TO DO -
Word for word, repeat the data; no picture should appear in the result.

SOURCE RECORDS -
--*--

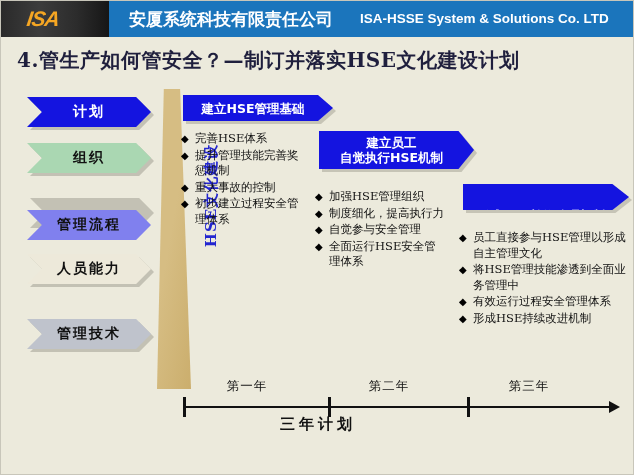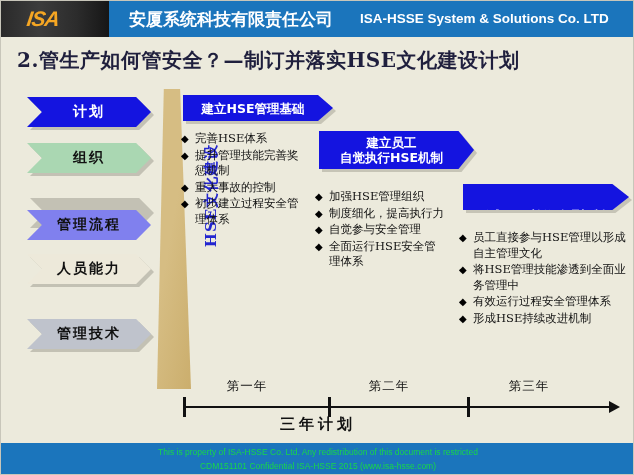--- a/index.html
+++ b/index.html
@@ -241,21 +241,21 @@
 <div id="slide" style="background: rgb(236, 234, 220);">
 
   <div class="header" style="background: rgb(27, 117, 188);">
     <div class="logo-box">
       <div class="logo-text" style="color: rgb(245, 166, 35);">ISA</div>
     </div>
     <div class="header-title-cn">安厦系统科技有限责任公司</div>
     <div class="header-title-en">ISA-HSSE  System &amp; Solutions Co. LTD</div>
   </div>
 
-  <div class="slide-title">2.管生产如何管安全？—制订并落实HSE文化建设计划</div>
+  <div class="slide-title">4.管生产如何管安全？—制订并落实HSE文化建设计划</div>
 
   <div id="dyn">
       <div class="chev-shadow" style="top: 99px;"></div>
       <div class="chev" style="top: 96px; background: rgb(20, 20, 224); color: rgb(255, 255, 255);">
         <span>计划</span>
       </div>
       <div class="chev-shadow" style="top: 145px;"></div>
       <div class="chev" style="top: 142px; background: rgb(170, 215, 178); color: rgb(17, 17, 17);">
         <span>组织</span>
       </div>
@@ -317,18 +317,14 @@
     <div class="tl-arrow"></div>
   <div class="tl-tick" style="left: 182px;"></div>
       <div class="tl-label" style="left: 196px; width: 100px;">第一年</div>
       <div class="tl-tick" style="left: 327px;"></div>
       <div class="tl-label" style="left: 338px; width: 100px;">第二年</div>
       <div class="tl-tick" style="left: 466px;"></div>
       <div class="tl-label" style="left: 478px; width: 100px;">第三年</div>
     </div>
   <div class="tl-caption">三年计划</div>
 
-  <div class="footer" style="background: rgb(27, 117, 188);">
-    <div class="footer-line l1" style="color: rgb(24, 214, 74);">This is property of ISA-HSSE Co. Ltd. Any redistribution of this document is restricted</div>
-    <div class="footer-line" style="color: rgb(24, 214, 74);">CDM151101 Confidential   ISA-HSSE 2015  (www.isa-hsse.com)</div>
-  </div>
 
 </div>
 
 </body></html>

--*--

REPLY -
--- a/index.html
+++ b/index.html
@@ -241,21 +241,21 @@
 <div id="slide" style="background: rgb(236, 234, 220);">
 
   <div class="header" style="background: rgb(27, 117, 188);">
     <div class="logo-box">
       <div class="logo-text" style="color: rgb(245, 166, 35);">ISA</div>
     </div>
     <div class="header-title-cn">安厦系统科技有限责任公司</div>
     <div class="header-title-en">ISA-HSSE  System &amp; Solutions Co. LTD</div>
   </div>
 
-  <div class="slide-title">2.管生产如何管安全？—制订并落实HSE文化建设计划</div>
+  <div class="slide-title">4.管生产如何管安全？—制订并落实HSE文化建设计划</div>
 
   <div id="dyn">
       <div class="chev-shadow" style="top: 99px;"></div>
       <div class="chev" style="top: 96px; background: rgb(20, 20, 224); color: rgb(255, 255, 255);">
         <span>计划</span>
       </div>
       <div class="chev-shadow" style="top: 145px;"></div>
       <div class="chev" style="top: 142px; background: rgb(170, 215, 178); color: rgb(17, 17, 17);">
         <span>组织</span>
       </div>
@@ -317,18 +317,14 @@
     <div class="tl-arrow"></div>
   <div class="tl-tick" style="left: 182px;"></div>
       <div class="tl-label" style="left: 196px; width: 100px;">第一年</div>
       <div class="tl-tick" style="left: 327px;"></div>
       <div class="tl-label" style="left: 338px; width: 100px;">第二年</div>
       <div class="tl-tick" style="left: 466px;"></div>
       <div class="tl-label" style="left: 478px; width: 100px;">第三年</div>
     </div>
   <div class="tl-caption">三年计划</div>
 
-  <div class="footer" style="background: rgb(27, 117, 188);">
-    <div class="footer-line l1" style="color: rgb(24, 214, 74);">This is property of ISA-HSSE Co. Ltd. Any redistribution of this document is restricted</div>
-    <div class="footer-line" style="color: rgb(24, 214, 74);">CDM151101 Confidential   ISA-HSSE 2015  (www.isa-hsse.com)</div>
-  </div>
 
 </div>
 
 </body></html>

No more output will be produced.